5 dicembre 2019
di Antonella Palumbo –
Gli effetti devastanti dei cambiamenti climatici obbligano milioni di persone, cosiddetti profughi ambientali, ad abbandonare i propri territori. Con una media di 6 milioni di uomini e donne costretti ogni anno a una migrazione forzata, l’Unhcr (Alto Commissariato delle Nazioni Unite per i Rifugiati) ha stimato che nel 2050 saranno 200 milioni.
Al primo posto, tra le cause, c’è il costante innalzamento del livello del mare, che minaccia numerose isole dell’oceano Pacifico e le zone costiere di alcuni stati asiatici.
Seguono poi inondazioni e uragani, che causano, ogni anno, grosse criticità alimentari distruggendo i raccolti.
La figura di profugo ambientale non è però riconosciuta giuridicamente né dalla Convenzione di Ginevra del 1951 né dal Protocollo Supplementare del 1967, di conseguenza non è equiparabile neanche con lo status di rifugiato. Ciò impedisce calcoli precisi sull’intensità del fenomeno.
Soltanto negli anni ottanta i rifugiati ambientali cominciarono ad avere visibilità, così da invogliare lo studio delle cause, naturali o indotte dall’uomo, che costringono ad abbandonare temporaneamente o in via definitiva il proprio territorio.

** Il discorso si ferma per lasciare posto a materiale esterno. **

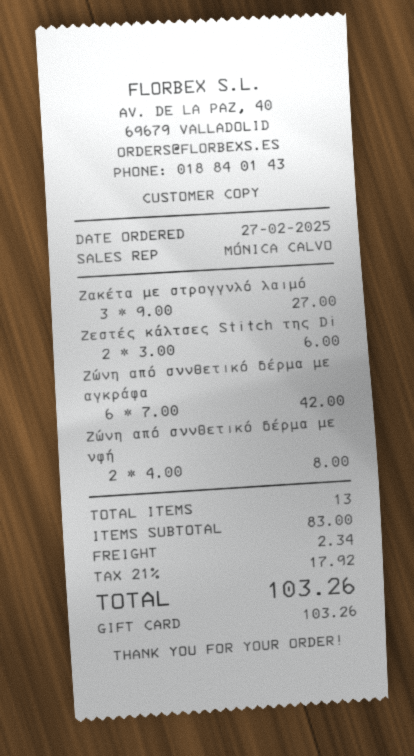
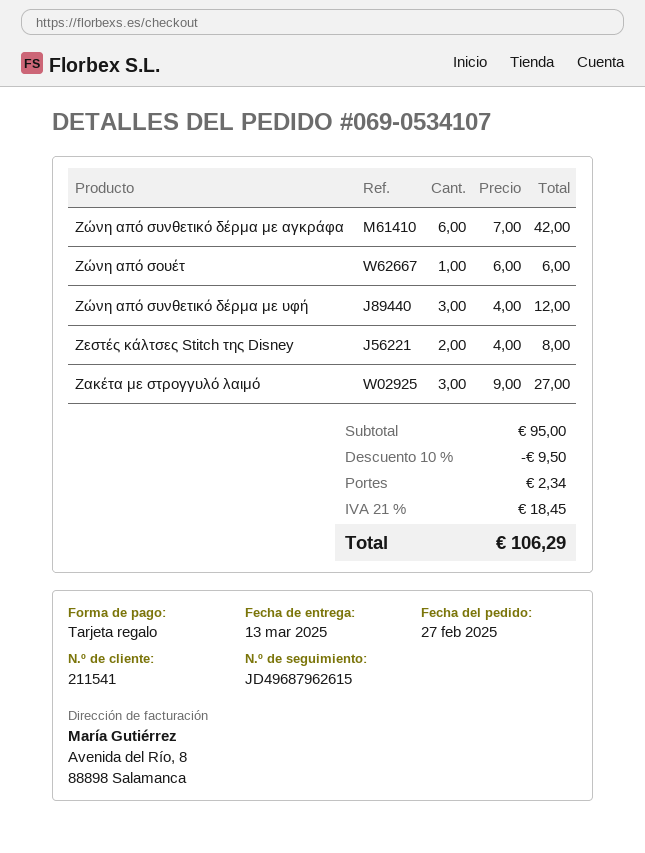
Ζεστές κάλτσες Stitch της Di: 2 x 3.00 = 6.00 -> 2 x 4.00 = 8.00
Ζώνη από συνθετικό δέρμα με υφή: 2 x 4.00 = 8.00 -> 3 x 4.00 = 12.00
Ζώνη από σουέτ: none -> 1 x 6.00 = 6.00
subtotal: 83.00 -> 95.00
discount: none -> 10% = 9.50
tax: 21% = 17.92 -> 21% = 18.45
total: 103.26 -> 106.29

Norman Myers, uno dei maggiori esperti del fenomeno, cita, come concausa dei processi di declino ambientale, variabili quali la crescita demografica e la condizione di povertà. Se poi associamo siccità, desertificazione, erosione del suolo, deforestazione, ristrettezze idriche e cambiamento climatico, come pure disastri naturali quali cicloni, tempeste e alluvioni, allora si capisce quanto tutto ciò desti attenzione e comporti un’accorta politica di prevenzione.
Ma i cambiamenti climatici non sono un fenomeno recente. In passato hanno decimato popolazioni e causato la scomparsa d’intere civiltà.
L’epidemiologo australiano Anthony Mc Michael, in uno studio su tale tema, ricostruisce il ciclo dei fenomeni climatici killer delle culture del passato, partendo dal “Grande congelamento” avvenuto circa 13 mila anni fa, e durato un millennio, che ha cancellato moltissimi insediamenti umani lungo il Nilo.
È poi nota la scomparsa della civiltà dei Maya a causa di tre siccità, nel periodo tra il 760 e il 920. Sempre un lungo periodo di siccità ha portato alla caduta della dinastia Ming in Cina nel 1600.
Certo è che nessuna epoca ha vissuto cambiamenti climatici improvvisi più della nostra, a causa dei gas serra; ne consegue che variazioni della temperatura anche solo di uno o due gradi, verso l’alto ma anche verso il basso, mettono a rischio la stabilità del territorio e dell’agricoltura, mettendo a repentaglio la salute e la sopravvivenza della popolazione mondiale.